JavaScript can sometimes behave in unexpected ways, especially when comparing arrays and objects. If you’ve ever wondered why [] === [] evaluates to false, this guide explains the reason and provides practical solutions for comparing arrays and objects correctly. See Optional Chaining (?.): How to Avoid ‘Cannot Read Property’ Errors in JavaScript

1. Why [] === [] is false in JavaScript

The Root Cause: Reference vs. Value Comparison

In JavaScript, arrays and objects are reference types, meaning:

  • When you create an array ([]) or object ({}), JavaScript stores it in memory and returns a reference (memory address) to it.
  • The === (strict equality) operator checks if two variables point to the same memory location, not if their contents are identical.
const arr1 = [];  
const arr2 = [];  

console.log(arr1 === arr2); // false (different memory references)  
console.log(arr1 === arr1); // true (same reference)  

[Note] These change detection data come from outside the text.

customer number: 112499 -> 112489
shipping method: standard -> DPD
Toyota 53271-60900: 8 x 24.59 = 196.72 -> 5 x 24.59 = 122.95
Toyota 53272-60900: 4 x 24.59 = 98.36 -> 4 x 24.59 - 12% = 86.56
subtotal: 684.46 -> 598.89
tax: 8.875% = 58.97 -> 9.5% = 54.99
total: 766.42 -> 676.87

How Primitive Types Differ

Unlike arrays/objects, primitives (numbers, strings, booleans, etc.) are compared by value:

console.log(5 === 5); // true  
console.log("hello" === "hello"); // true  

2. How to Compare Arrays & Objects Properly

Since === doesn’t work for deep comparisons, here are alternative methods:

See Recursion For Beginners

A. Comparing Arrays

Method 1: JSON.stringify() (Simple, but Limited)

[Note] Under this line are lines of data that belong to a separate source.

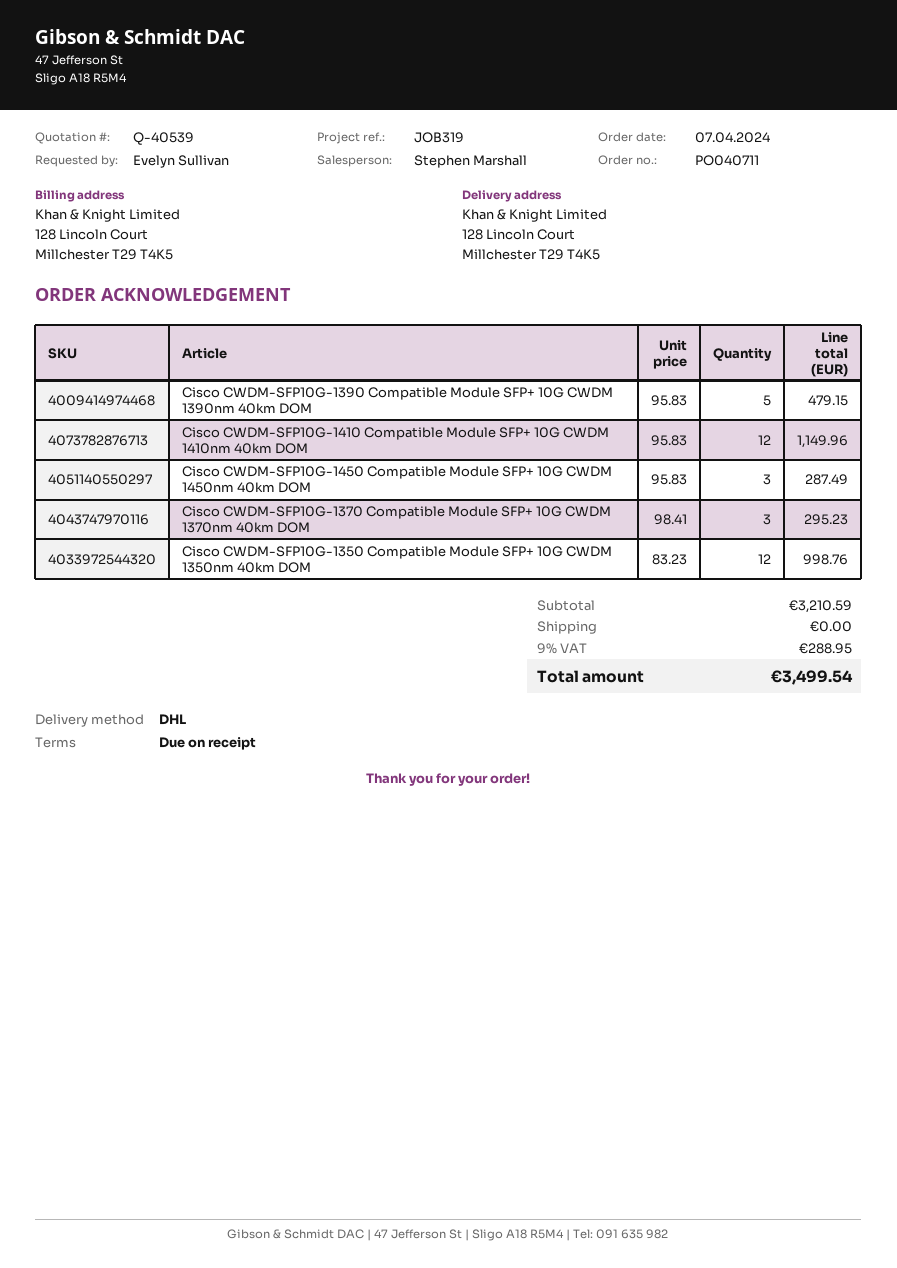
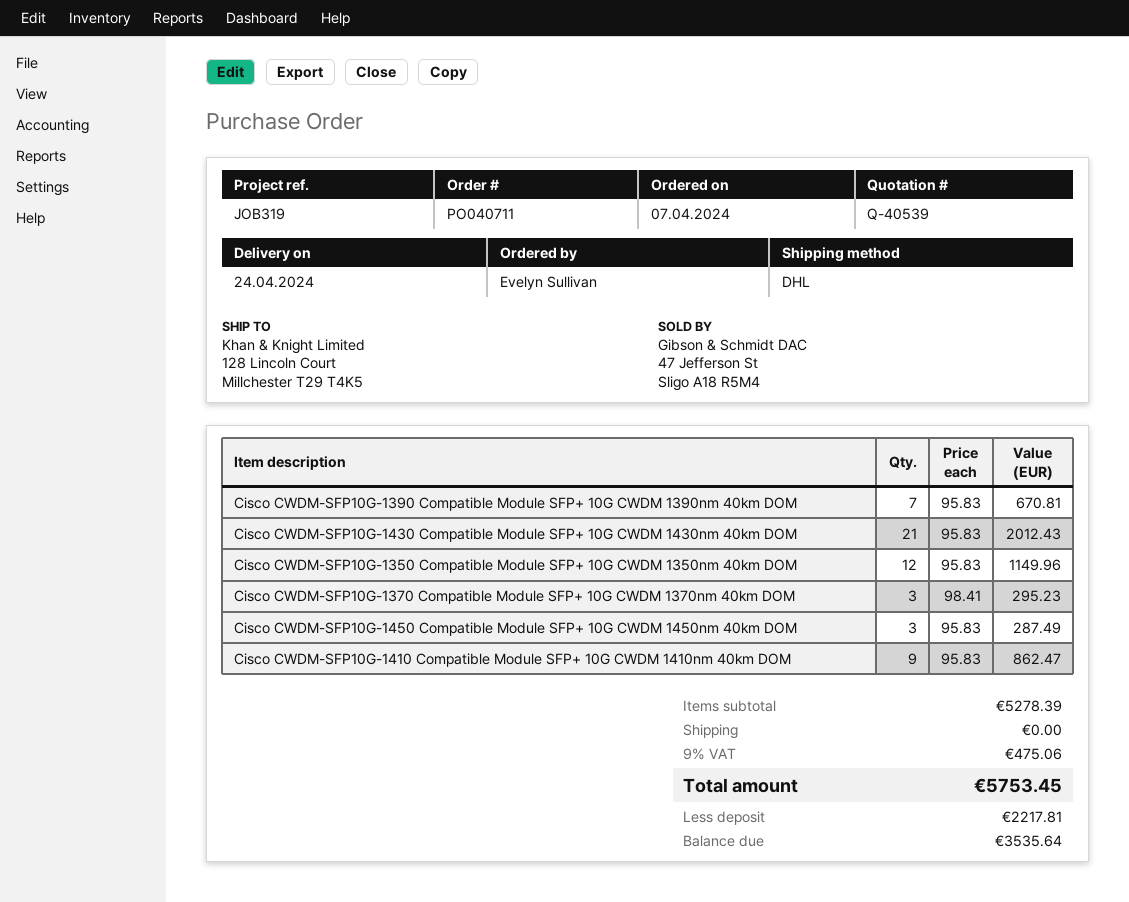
Cisco CWDM-SFP10G-1390 Compatible Module SFP+ 10G CWDM 1390nm 40km DOM: 5 x 95.83 = 479.15 -> 7 x 95.83 = 670.81
Cisco CWDM-SFP10G-1410 Compatible Module SFP+ 10G CWDM 1410nm 40km DOM: 12 x 95.83 = 1149.96 -> 9 x 95.83 = 862.47
Cisco CWDM-SFP10G-1350 Compatible Module SFP+ 10G CWDM 1350nm 40km DOM: 12 x 83.23 = 998.76 -> 12 x 95.83 = 1149.96
Cisco CWDM-SFP10G-1430 Compatible Module SFP+ 10G CWDM 1430nm 40km DOM: none -> 21 x 95.83 = 2012.43
subtotal: 3210.59 -> 5278.39
tax: 9% = 288.95 -> 9% = 475.06
total: 3499.54 -> 5753.45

Converts arrays to strings for comparison:

const arr1 = [1, 2, 3];  
const arr2 = [1, 2, 3];  

console.log(JSON.stringify(arr1) === JSON.stringify(arr2)); // true  


Limitation: Fails if elements are in different orders or contain undefined/functions.

Method 2: Manual Loop Check (More Reliable)

Compare each element individually:

function areArraysEqual(arr1, arr2) {  
  if (arr1.length !== arr2.length) return false;  
  return arr1.every((item, index) => item === arr2[index]);  
}  

console.log(areArraysEqual([1, 2], [1, 2])); // true  
console.log(areArraysEqual([1, 2], [2, 1])); // false (order matters)  

Method 3: Using lodash.isEqual (Best for Complex Arrays)

The Lodash library provides deep comparison:

import _ from 'lodash';  

console.log(_.isEqual([1, 2], [1, 2])); // true  

B. Comparing Objects

Method 1: JSON.stringify() (Works for Simple Objects)

const obj1 = { name: "Alice" };  
const obj2 = { name: "Alice" };  

console.log(JSON.stringify(obj1) === JSON.stringify(obj2)); // true  


Limitation: Fails if properties are in different orders.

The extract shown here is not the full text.